I don't see the connection. Those shows have been broadcast into my home without my consent. Those bullies forced their way into my home and can probably be linked somehow to cancer. All I'm doing is being a bit more selective in what parts of that spectrum I choose to view, and how. Besides, I still find myself spending all my money at Wal-Mart, slurping down Big Macs, and participating in the "electoral process" even if I don't watch so many television commercials.

If you find FOSS software really useful, find a way to contribute back to any open source community in some way to help build the commons.

Are you kidding me? Those guys don't want me "donating" any of my degenerate source code into their divine gene pool. Although the text adventure game I wrote in C++ last year did win 28th Place in the competition 2006. First game ever, and I win a prize. Yeah, go me.

Besides, let's face it. The people who matter in FOSS are the coders. Everyone else are just illiterate "lay people" who ought to quit being so lazy and learn how C so they can enter the Internatioanl Obfuscated C Code Contest. I'm convinced an English PhD is the secret to winning this contest. Make a difference. Or throw your candy money at people who can or they'll DDT you. Or diamond cut you.

Besides, simply by using FOSS instead of buying a proprietary app, we take away funding from the proprietary company. In the long term, that has very positive effects, too.
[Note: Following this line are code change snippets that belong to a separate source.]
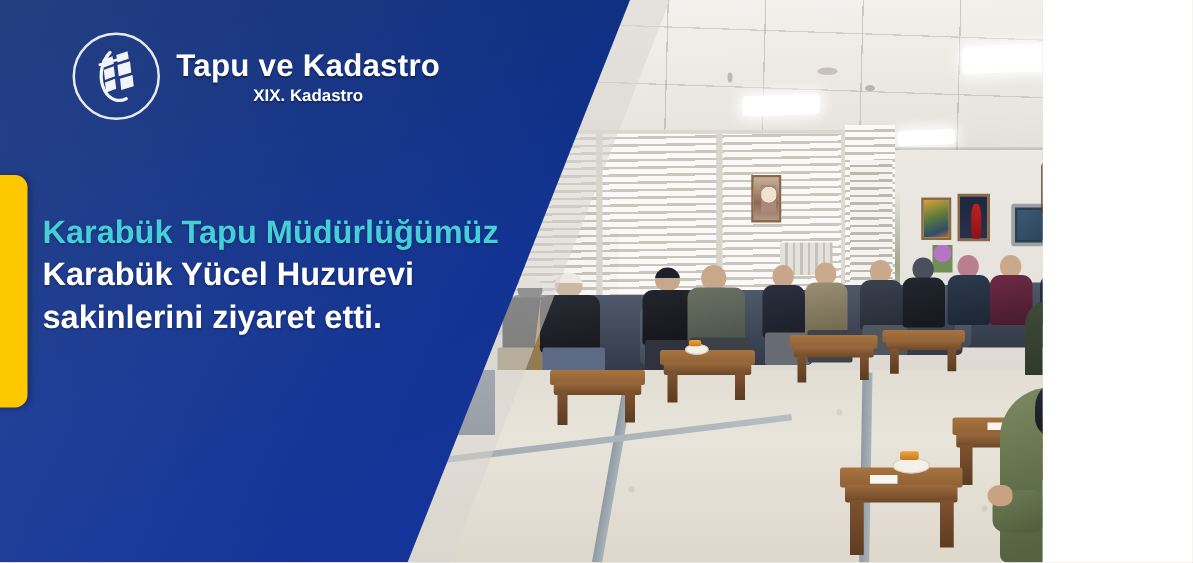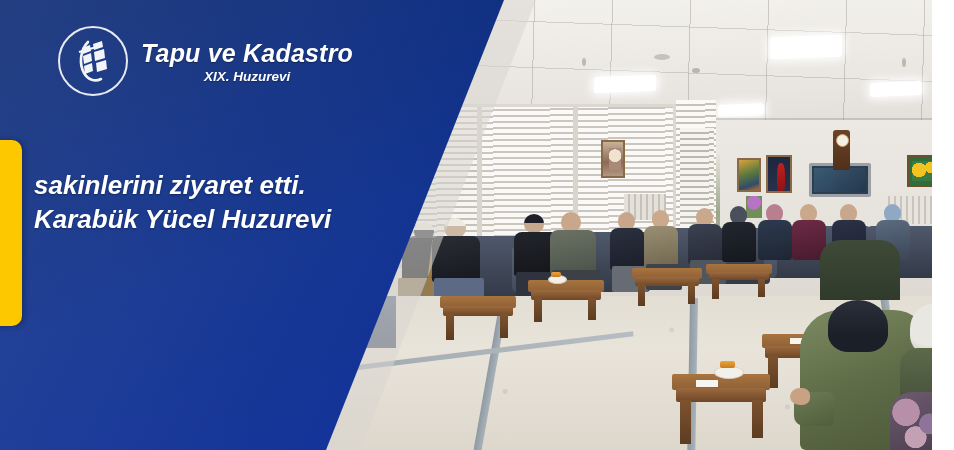--- a/index.html
+++ b/index.html
@@ -2,26 +2,25 @@
 <html><head>
 <meta charset="utf-8">
 <style>
   html, body {
     margin: 0;
     padding: 0;
     background: #ffffff;
   }
   #banner {
     position: relative;
-    width: 932px;
+    width: 834px;
     height: 450px;
     overflow: hidden;
     font-family: "Liberation Sans", sans-serif;
     background: #cfcac2;
-    font-style: italic;
   }
 
   
   .photo {
     position: absolute;
     inset: 0;
     overflow: hidden;
   }
   
   .ceiling {
@@ -566,24 +565,25 @@
           <path d="M34 24 L44 21 L45 30 L35 33 Z"></path>
           <path d="M24 38 L32 35 L33 43 L25 46 Z"></path>
           <path d="M36 35 L46 32 L47 41 L37 44 Z"></path>
         </g>
         <path d="M28 14 C20 22 19 36 24 45 C28 52 35 54 41 51" fill="none" stroke="#f2f4fa" stroke-width="2.6" stroke-linecap="round"></path>
         <path d="M19 24 L40 18" fill="none" stroke="#f2f4fa" stroke-width="2.2"></path>
       </svg>
     </div>
     <div class="logo-text">
       <div class="logo-title">Tapu ve Kadastro</div>
-      <div class="logo-sub1">XIX. Huzurevi</div>
+      <div class="logo-sub1">XIX. Kadastro</div>
     </div>
   </div>
 
   <div class="yellow-bar"></div>
 
   <div class="headline">
+    <div class="hl-line hl-1">Karabük Tapu Müdürlüğümüz</div>
+    <div class="hl-line hl-2">Karabük Yücel Huzurevi</div>
     <div class="hl-line hl-3">sakinlerini ziyaret etti.</div>
-    <div class="hl-line hl-2">Karabük Yücel Huzurevi</div>
   </div>
 
 </div>
 
 </body></html>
Hmm. That's like saying everyone who drinks a cup of rainwater instead of Coke is taking funding away from Coca Cola. The trouble is, what if it works and we're stuck drinking nasty old rainwater flavored with a dash of acid rain? Don't get me wrong. I prefer Dr Pepper. But before we get too high handed with all this. Oh, what's the use? You've been eating your own dogfood again, haven't you? :-)

Check out Barton's gaming blog at Armchair Arcade.

There are some compatibility issues with pdf. Not all platforms create pdf the same way. I have some pdfs that display on my OSX laptop's version of Preview but won't display on my office's OSX desktop. My desktop is a few steps behind my laptop in terms of OSX versions.